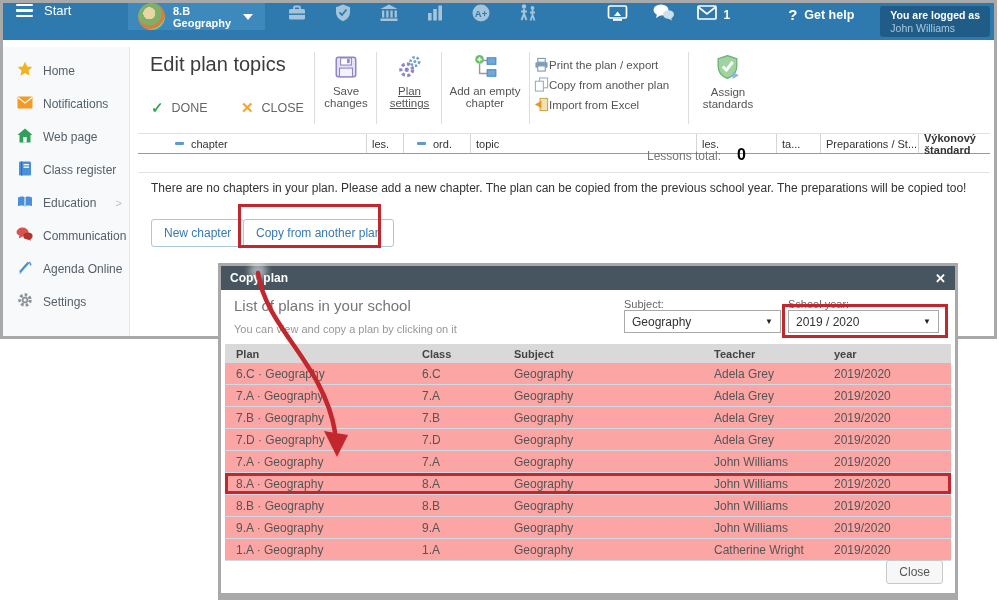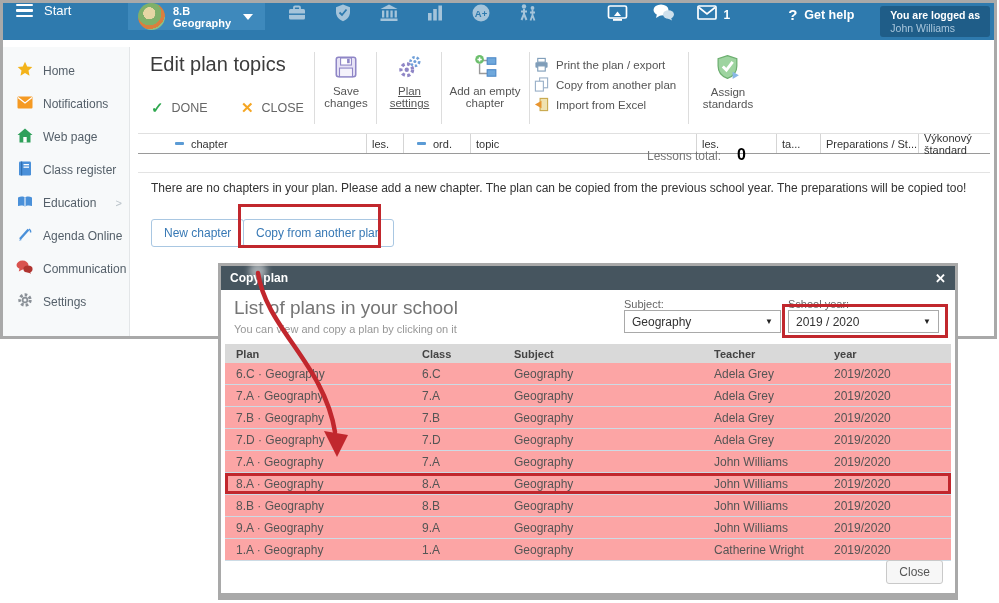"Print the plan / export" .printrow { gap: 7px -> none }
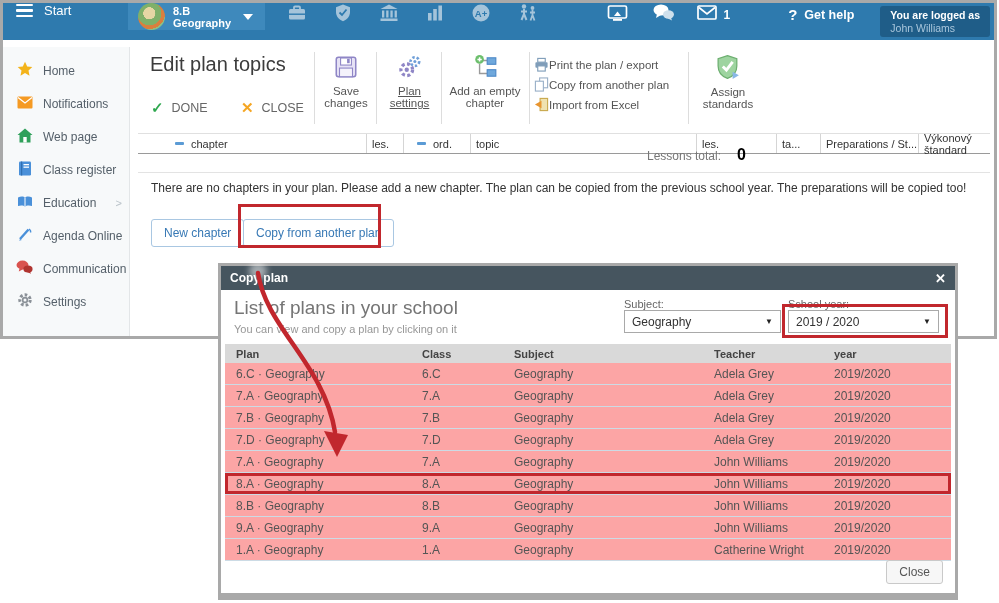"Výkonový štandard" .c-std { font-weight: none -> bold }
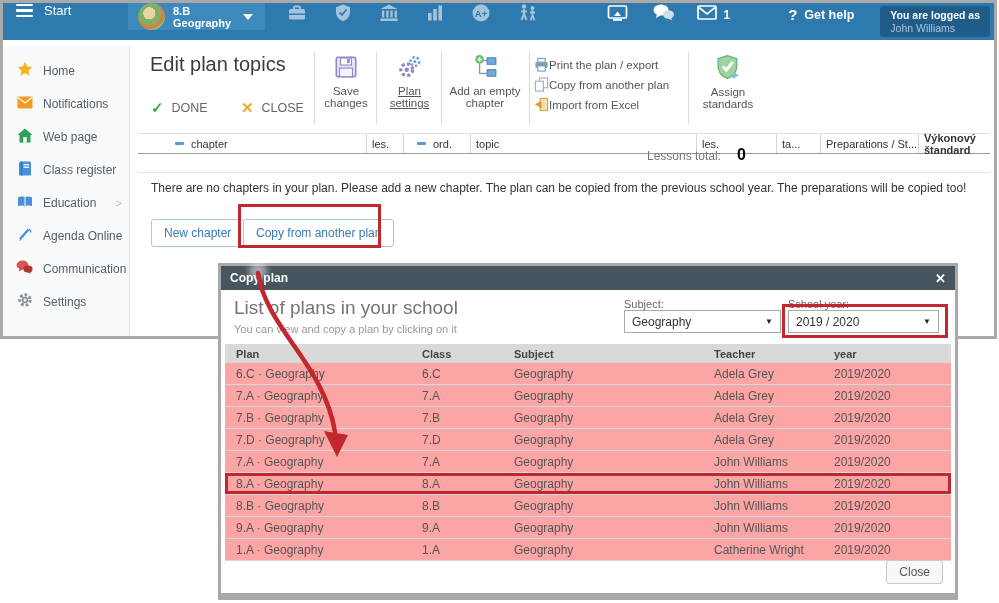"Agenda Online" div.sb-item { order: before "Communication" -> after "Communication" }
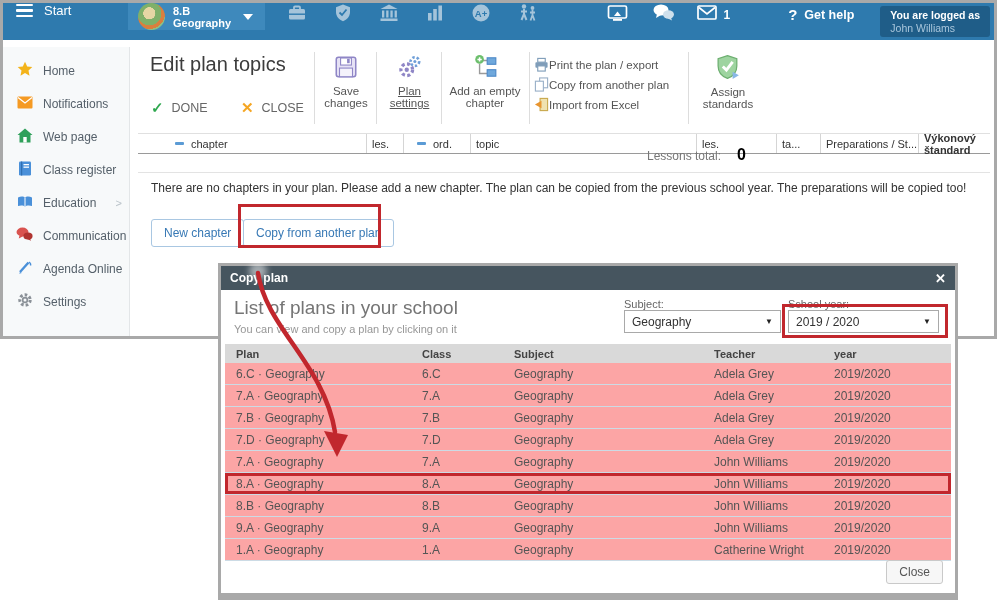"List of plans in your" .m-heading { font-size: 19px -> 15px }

---

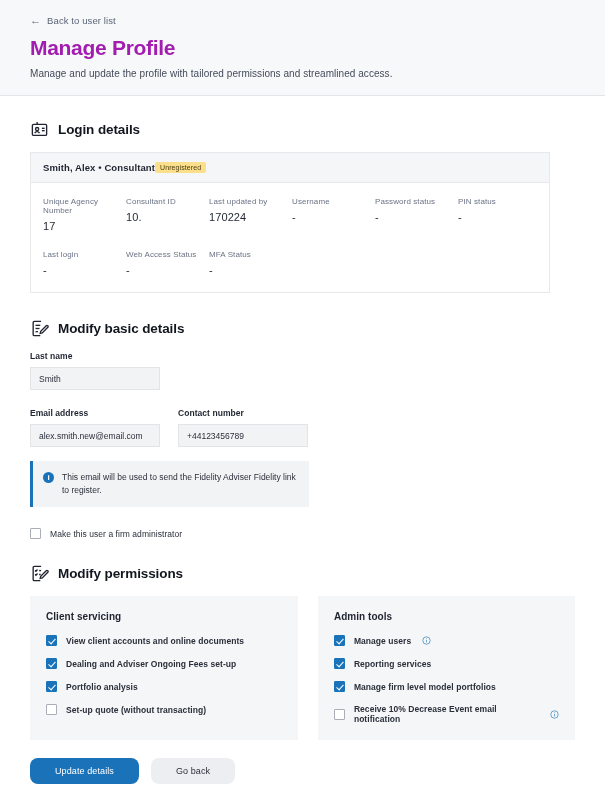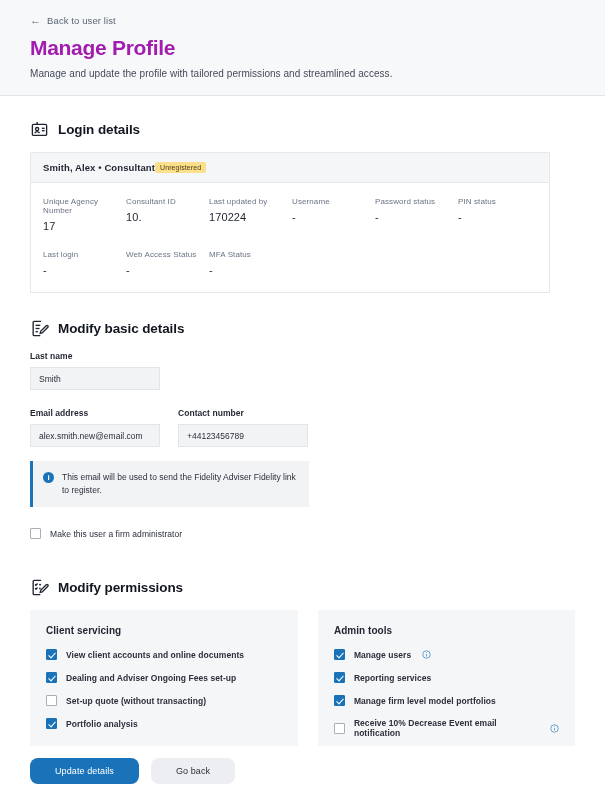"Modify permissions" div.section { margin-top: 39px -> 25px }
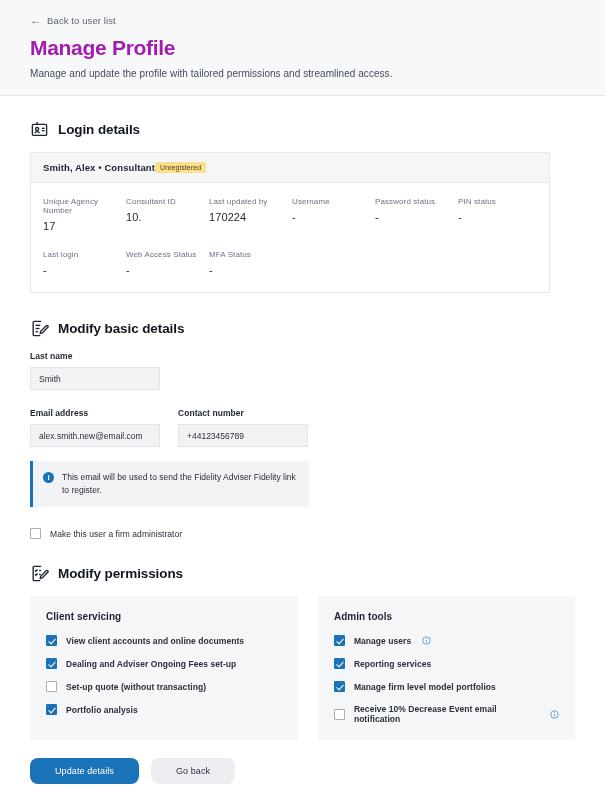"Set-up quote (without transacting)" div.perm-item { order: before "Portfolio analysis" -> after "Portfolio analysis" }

---

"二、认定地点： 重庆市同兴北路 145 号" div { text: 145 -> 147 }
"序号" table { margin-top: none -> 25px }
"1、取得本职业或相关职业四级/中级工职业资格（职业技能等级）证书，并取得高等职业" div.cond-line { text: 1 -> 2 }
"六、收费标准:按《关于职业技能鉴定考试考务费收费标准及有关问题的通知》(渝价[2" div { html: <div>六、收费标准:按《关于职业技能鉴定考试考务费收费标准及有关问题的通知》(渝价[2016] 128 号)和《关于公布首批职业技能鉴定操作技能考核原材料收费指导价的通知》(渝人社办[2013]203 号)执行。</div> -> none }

* [Work instructions] Only those lines of the entries above that run from the line containing "text: 1 -> 2" to the line containing "html: <div>六、收费标准:按《关于职业技能鉴定考试考务费收费标准及有关问题的通知》(渝价[2016] 128", both included, should be transcribed exactly.

* [Answer section]
"1、取得本职业或相关职业四级/中级工职业资格（职业技能等级）证书，并取得高等职业" div.cond-line { text: 1 -> 2 }
"六、收费标准:按《关于职业技能鉴定考试考务费收费标准及有关问题的通知》(渝价[2" div { html: <div>六、收费标准:按《关于职业技能鉴定考试考务费收费标准及有关问题的通知》(渝价[2016] 128 号)和《关于公布首批职业技能鉴定操作技能考核原材料收费指导价的通知》(渝人社办[2013]203 号)执行。</div> -> none }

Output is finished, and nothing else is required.